Wednesday, March 09, 2022

Come labor on

Surprise: the students in this year's "Religion and Ecology" class are charmed by Pope Francis' Laudato Si - though they're even more surprised than I am by this. One thing that especially caught their interest was the critique of capitalism, notably the section entitled "The need to protext employment" (§§124-29). Most welcome and unexpected! 
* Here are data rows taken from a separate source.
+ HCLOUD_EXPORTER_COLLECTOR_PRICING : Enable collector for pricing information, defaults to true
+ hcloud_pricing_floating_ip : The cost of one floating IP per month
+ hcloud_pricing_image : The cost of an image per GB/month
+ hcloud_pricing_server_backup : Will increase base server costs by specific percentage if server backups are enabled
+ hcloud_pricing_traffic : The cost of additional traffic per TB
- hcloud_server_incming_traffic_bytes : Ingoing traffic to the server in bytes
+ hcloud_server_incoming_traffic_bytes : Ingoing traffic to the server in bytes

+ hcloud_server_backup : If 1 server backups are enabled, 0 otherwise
If we reflect on the proper relationship between human beings and the world around us, we see the need for a correct understanding of work; if we talk about the relationship between human beings and things, the question arises as to the meaning and purpose of all human activity. This has to do not only with manual or agricultural labour but with any activity involving a modification of existing reality, from producing a social report to the design of a technological development. Underlying every form of work is a concept of the relationship which we can and must have with what is other than ourselves. Together with the awe-filled contemplation of creation which we find in Saint Francis of Assisi, the Christian spiritual tradition has also developed a rich and balanced understanding of the meaning of work, as, for example, in the life of Blessed Charles de Foucauld and his followers. (§125)
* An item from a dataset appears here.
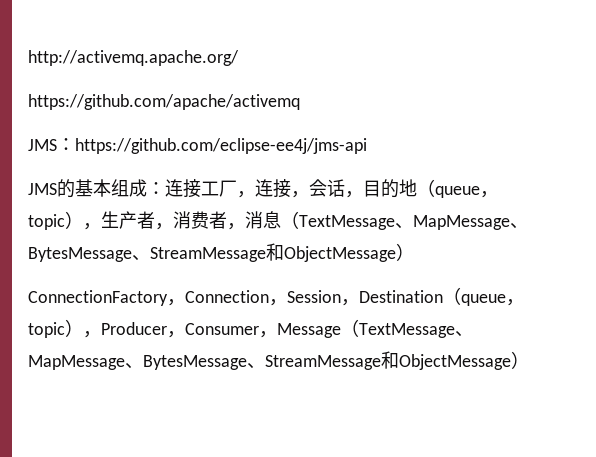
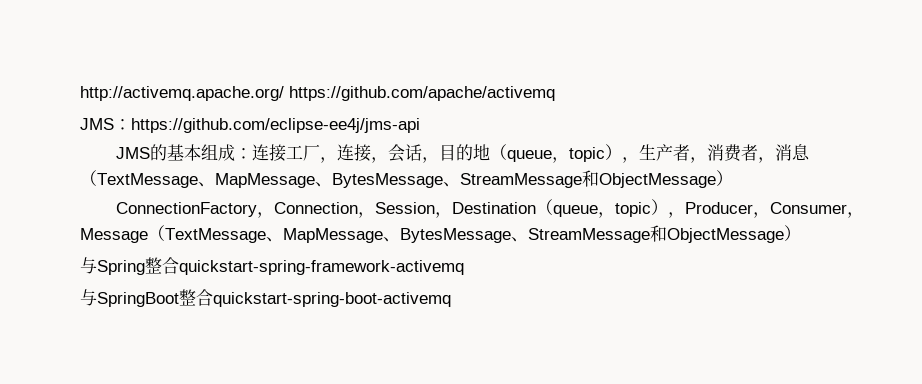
- http://activemq.apache.org/
- https://github.com/apache/activemq
+ http://activemq.apache.org/ https://github.com/apache/activemq
+ 与Spring整合quickstart-spring-framework-activemq
+ 与SpringBoot整合quickstart-spring-boot-activemq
Teasing out what is going on here we realized that Francis' "integral ecology" knows that human beings need to mix our labor with the world to lead a full life. Labor is the way we maintain the relationships with "what is other than ourselves" without which we are incomplete. Neither contemplation nor - God forbid - consumption can achieve this. Like the ideas we've otherwise mainly found in indigenous thinkers like Robin Wall Kimmerer, Laudato Si´ sees us as inescapably part of the world, if only we can discern the right ways to do it. A revelation in a Christian text: you can get there from here?!